Task instructions:
Give back every line of the data, transcribed exactly.

++++

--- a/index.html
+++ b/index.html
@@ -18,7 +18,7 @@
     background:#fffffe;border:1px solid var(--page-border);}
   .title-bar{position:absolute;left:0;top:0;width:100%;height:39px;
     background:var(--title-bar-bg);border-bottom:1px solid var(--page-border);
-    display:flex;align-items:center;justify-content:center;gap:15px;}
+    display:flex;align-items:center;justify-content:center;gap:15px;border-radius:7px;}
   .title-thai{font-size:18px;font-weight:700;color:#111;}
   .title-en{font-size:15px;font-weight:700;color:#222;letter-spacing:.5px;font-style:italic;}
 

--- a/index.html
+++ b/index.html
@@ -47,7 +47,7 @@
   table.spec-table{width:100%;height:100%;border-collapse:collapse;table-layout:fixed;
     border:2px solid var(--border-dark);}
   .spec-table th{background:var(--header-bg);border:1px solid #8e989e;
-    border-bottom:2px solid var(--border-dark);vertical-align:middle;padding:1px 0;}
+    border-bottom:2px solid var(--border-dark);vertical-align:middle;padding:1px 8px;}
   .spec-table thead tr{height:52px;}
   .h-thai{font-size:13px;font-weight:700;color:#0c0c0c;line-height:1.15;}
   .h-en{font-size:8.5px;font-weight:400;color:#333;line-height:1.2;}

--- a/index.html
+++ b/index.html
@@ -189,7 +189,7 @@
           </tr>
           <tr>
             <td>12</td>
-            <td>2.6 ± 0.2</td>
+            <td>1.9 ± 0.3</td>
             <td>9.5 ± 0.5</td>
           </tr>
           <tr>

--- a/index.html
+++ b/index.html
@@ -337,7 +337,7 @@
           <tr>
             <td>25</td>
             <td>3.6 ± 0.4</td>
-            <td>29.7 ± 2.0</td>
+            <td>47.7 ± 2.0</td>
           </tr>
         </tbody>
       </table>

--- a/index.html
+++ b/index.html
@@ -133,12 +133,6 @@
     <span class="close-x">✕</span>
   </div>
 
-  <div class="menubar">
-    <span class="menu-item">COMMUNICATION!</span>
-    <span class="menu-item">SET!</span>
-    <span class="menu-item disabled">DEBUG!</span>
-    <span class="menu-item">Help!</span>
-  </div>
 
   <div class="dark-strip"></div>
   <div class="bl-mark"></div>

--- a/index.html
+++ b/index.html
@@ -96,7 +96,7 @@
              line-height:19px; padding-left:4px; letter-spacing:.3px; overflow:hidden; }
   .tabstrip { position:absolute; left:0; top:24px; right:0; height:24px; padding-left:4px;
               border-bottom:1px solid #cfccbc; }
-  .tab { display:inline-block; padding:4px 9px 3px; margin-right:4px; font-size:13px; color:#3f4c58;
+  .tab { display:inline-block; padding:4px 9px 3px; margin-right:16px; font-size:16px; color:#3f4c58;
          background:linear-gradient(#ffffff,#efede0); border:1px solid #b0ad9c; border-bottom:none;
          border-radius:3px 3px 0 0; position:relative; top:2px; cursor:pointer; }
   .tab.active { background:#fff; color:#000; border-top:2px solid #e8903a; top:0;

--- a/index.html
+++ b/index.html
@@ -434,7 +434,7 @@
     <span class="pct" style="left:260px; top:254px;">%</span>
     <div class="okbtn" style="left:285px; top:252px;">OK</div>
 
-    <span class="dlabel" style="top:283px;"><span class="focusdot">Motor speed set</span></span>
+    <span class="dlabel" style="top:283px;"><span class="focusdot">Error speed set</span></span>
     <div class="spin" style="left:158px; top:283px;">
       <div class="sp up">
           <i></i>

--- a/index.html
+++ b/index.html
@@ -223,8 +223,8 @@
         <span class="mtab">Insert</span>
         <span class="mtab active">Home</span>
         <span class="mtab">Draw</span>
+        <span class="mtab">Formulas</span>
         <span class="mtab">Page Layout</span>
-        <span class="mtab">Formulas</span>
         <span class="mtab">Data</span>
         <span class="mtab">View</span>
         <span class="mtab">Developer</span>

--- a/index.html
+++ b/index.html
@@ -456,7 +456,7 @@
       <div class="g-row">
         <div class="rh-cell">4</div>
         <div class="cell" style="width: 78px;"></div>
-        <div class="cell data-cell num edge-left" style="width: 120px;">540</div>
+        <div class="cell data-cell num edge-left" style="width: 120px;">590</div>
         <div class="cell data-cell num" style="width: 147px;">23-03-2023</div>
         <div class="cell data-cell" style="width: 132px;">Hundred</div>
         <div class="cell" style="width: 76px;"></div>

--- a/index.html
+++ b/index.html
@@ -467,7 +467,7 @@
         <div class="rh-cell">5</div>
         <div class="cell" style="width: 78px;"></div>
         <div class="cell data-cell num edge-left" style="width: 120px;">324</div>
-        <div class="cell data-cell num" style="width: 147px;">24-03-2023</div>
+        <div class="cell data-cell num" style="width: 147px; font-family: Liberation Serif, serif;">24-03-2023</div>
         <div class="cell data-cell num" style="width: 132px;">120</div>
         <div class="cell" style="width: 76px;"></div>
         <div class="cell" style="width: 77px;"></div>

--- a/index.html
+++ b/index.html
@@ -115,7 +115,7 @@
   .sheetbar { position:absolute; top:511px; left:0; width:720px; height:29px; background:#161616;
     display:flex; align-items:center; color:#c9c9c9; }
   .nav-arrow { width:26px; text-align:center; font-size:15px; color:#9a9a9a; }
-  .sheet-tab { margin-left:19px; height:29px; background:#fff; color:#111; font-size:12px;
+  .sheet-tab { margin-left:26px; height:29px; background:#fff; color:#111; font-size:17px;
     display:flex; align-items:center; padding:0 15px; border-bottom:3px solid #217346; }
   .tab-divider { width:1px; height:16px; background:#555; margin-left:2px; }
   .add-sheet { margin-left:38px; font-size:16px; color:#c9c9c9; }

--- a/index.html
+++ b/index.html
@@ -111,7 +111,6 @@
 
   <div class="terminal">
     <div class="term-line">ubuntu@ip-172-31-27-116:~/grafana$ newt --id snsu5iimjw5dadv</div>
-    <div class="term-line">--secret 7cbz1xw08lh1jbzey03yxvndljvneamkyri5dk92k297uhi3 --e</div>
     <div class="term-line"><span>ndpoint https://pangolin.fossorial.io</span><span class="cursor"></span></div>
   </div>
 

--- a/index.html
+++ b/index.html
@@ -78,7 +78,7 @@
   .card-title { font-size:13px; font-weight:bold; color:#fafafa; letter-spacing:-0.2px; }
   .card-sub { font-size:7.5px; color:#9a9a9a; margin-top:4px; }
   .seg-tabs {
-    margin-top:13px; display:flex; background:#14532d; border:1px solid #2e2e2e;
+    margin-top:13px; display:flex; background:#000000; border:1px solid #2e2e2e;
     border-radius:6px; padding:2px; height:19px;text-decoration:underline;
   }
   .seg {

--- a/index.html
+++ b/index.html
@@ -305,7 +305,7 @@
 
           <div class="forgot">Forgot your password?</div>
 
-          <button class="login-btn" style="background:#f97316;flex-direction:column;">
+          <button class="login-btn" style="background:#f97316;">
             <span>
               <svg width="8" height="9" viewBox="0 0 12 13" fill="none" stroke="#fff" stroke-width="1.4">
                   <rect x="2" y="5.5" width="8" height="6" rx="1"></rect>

++++

Response area:
--- a/index.html
+++ b/index.html
@@ -18,7 +18,7 @@
     background:#fffffe;border:1px solid var(--page-border);}
   .title-bar{position:absolute;left:0;top:0;width:100%;height:39px;
     background:var(--title-bar-bg);border-bottom:1px solid var(--page-border);
-    display:flex;align-items:center;justify-content:center;gap:15px;}
+    display:flex;align-items:center;justify-content:center;gap:15px;border-radius:7px;}
   .title-thai{font-size:18px;font-weight:700;color:#111;}
   .title-en{font-size:15px;font-weight:700;color:#222;letter-spacing:.5px;font-style:italic;}
 

--- a/index.html
+++ b/index.html
@@ -47,7 +47,7 @@
   table.spec-table{width:100%;height:100%;border-collapse:collapse;table-layout:fixed;
     border:2px solid var(--border-dark);}
   .spec-table th{background:var(--header-bg);border:1px solid #8e989e;
-    border-bottom:2px solid var(--border-dark);vertical-align:middle;padding:1px 0;}
+    border-bottom:2px solid var(--border-dark);vertical-align:middle;padding:1px 8px;}
   .spec-table thead tr{height:52px;}
   .h-thai{font-size:13px;font-weight:700;color:#0c0c0c;line-height:1.15;}
   .h-en{font-size:8.5px;font-weight:400;color:#333;line-height:1.2;}

--- a/index.html
+++ b/index.html
@@ -189,7 +189,7 @@
           </tr>
           <tr>
             <td>12</td>
-            <td>2.6 ± 0.2</td>
+            <td>1.9 ± 0.3</td>
             <td>9.5 ± 0.5</td>
           </tr>
           <tr>

--- a/index.html
+++ b/index.html
@@ -337,7 +337,7 @@
           <tr>
             <td>25</td>
             <td>3.6 ± 0.4</td>
-            <td>29.7 ± 2.0</td>
+            <td>47.7 ± 2.0</td>
           </tr>
         </tbody>
       </table>

--- a/index.html
+++ b/index.html
@@ -133,12 +133,6 @@
     <span class="close-x">✕</span>
   </div>
 
-  <div class="menubar">
-    <span class="menu-item">COMMUNICATION!</span>
-    <span class="menu-item">SET!</span>
-    <span class="menu-item disabled">DEBUG!</span>
-    <span class="menu-item">Help!</span>
-  </div>
 
   <div class="dark-strip"></div>
   <div class="bl-mark"></div>

--- a/index.html
+++ b/index.html
@@ -96,7 +96,7 @@
              line-height:19px; padding-left:4px; letter-spacing:.3px; overflow:hidden; }
   .tabstrip { position:absolute; left:0; top:24px; right:0; height:24px; padding-left:4px;
               border-bottom:1px solid #cfccbc; }
-  .tab { display:inline-block; padding:4px 9px 3px; margin-right:4px; font-size:13px; color:#3f4c58;
+  .tab { display:inline-block; padding:4px 9px 3px; margin-right:16px; font-size:16px; color:#3f4c58;
          background:linear-gradient(#ffffff,#efede0); border:1px solid #b0ad9c; border-bottom:none;
          border-radius:3px 3px 0 0; position:relative; top:2px; cursor:pointer; }
   .tab.active { background:#fff; color:#000; border-top:2px solid #e8903a; top:0;

--- a/index.html
+++ b/index.html
@@ -434,7 +434,7 @@
     <span class="pct" style="left:260px; top:254px;">%</span>
     <div class="okbtn" style="left:285px; top:252px;">OK</div>
 
-    <span class="dlabel" style="top:283px;"><span class="focusdot">Motor speed set</span></span>
+    <span class="dlabel" style="top:283px;"><span class="focusdot">Error speed set</span></span>
     <div class="spin" style="left:158px; top:283px;">
       <div class="sp up">
           <i></i>

--- a/index.html
+++ b/index.html
@@ -223,8 +223,8 @@
         <span class="mtab">Insert</span>
         <span class="mtab active">Home</span>
         <span class="mtab">Draw</span>
+        <span class="mtab">Formulas</span>
         <span class="mtab">Page Layout</span>
-        <span class="mtab">Formulas</span>
         <span class="mtab">Data</span>
         <span class="mtab">View</span>
         <span class="mtab">Developer</span>

--- a/index.html
+++ b/index.html
@@ -456,7 +456,7 @@
       <div class="g-row">
         <div class="rh-cell">4</div>
         <div class="cell" style="width: 78px;"></div>
-        <div class="cell data-cell num edge-left" style="width: 120px;">540</div>
+        <div class="cell data-cell num edge-left" style="width: 120px;">590</div>
         <div class="cell data-cell num" style="width: 147px;">23-03-2023</div>
         <div class="cell data-cell" style="width: 132px;">Hundred</div>
         <div class="cell" style="width: 76px;"></div>

--- a/index.html
+++ b/index.html
@@ -467,7 +467,7 @@
         <div class="rh-cell">5</div>
         <div class="cell" style="width: 78px;"></div>
         <div class="cell data-cell num edge-left" style="width: 120px;">324</div>
-        <div class="cell data-cell num" style="width: 147px;">24-03-2023</div>
+        <div class="cell data-cell num" style="width: 147px; font-family: Liberation Serif, serif;">24-03-2023</div>
         <div class="cell data-cell num" style="width: 132px;">120</div>
         <div class="cell" style="width: 76px;"></div>
         <div class="cell" style="width: 77px;"></div>

--- a/index.html
+++ b/index.html
@@ -115,7 +115,7 @@
   .sheetbar { position:absolute; top:511px; left:0; width:720px; height:29px; background:#161616;
     display:flex; align-items:center; color:#c9c9c9; }
   .nav-arrow { width:26px; text-align:center; font-size:15px; color:#9a9a9a; }
-  .sheet-tab { margin-left:19px; height:29px; background:#fff; color:#111; font-size:12px;
+  .sheet-tab { margin-left:26px; height:29px; background:#fff; color:#111; font-size:17px;
     display:flex; align-items:center; padding:0 15px; border-bottom:3px solid #217346; }
   .tab-divider { width:1px; height:16px; background:#555; margin-left:2px; }
   .add-sheet { margin-left:38px; font-size:16px; color:#c9c9c9; }

--- a/index.html
+++ b/index.html
@@ -111,7 +111,6 @@
 
   <div class="terminal">
     <div class="term-line">ubuntu@ip-172-31-27-116:~/grafana$ newt --id snsu5iimjw5dadv</div>
-    <div class="term-line">--secret 7cbz1xw08lh1jbzey03yxvndljvneamkyri5dk92k297uhi3 --e</div>
     <div class="term-line"><span>ndpoint https://pangolin.fossorial.io</span><span class="cursor"></span></div>
   </div>
 

--- a/index.html
+++ b/index.html
@@ -78,7 +78,7 @@
   .card-title { font-size:13px; font-weight:bold; color:#fafafa; letter-spacing:-0.2px; }
   .card-sub { font-size:7.5px; color:#9a9a9a; margin-top:4px; }
   .seg-tabs {
-    margin-top:13px; display:flex; background:#14532d; border:1px solid #2e2e2e;
+    margin-top:13px; display:flex; background:#000000; border:1px solid #2e2e2e;
     border-radius:6px; padding:2px; height:19px;text-decoration:underline;
   }
   .seg {

--- a/index.html
+++ b/index.html
@@ -305,7 +305,7 @@
 
           <div class="forgot">Forgot your password?</div>
 
-          <button class="login-btn" style="background:#f97316;flex-direction:column;">
+          <button class="login-btn" style="background:#f97316;">
             <span>
               <svg width="8" height="9" viewBox="0 0 12 13" fill="none" stroke="#fff" stroke-width="1.4">
                   <rect x="2" y="5.5" width="8" height="6" rx="1"></rect>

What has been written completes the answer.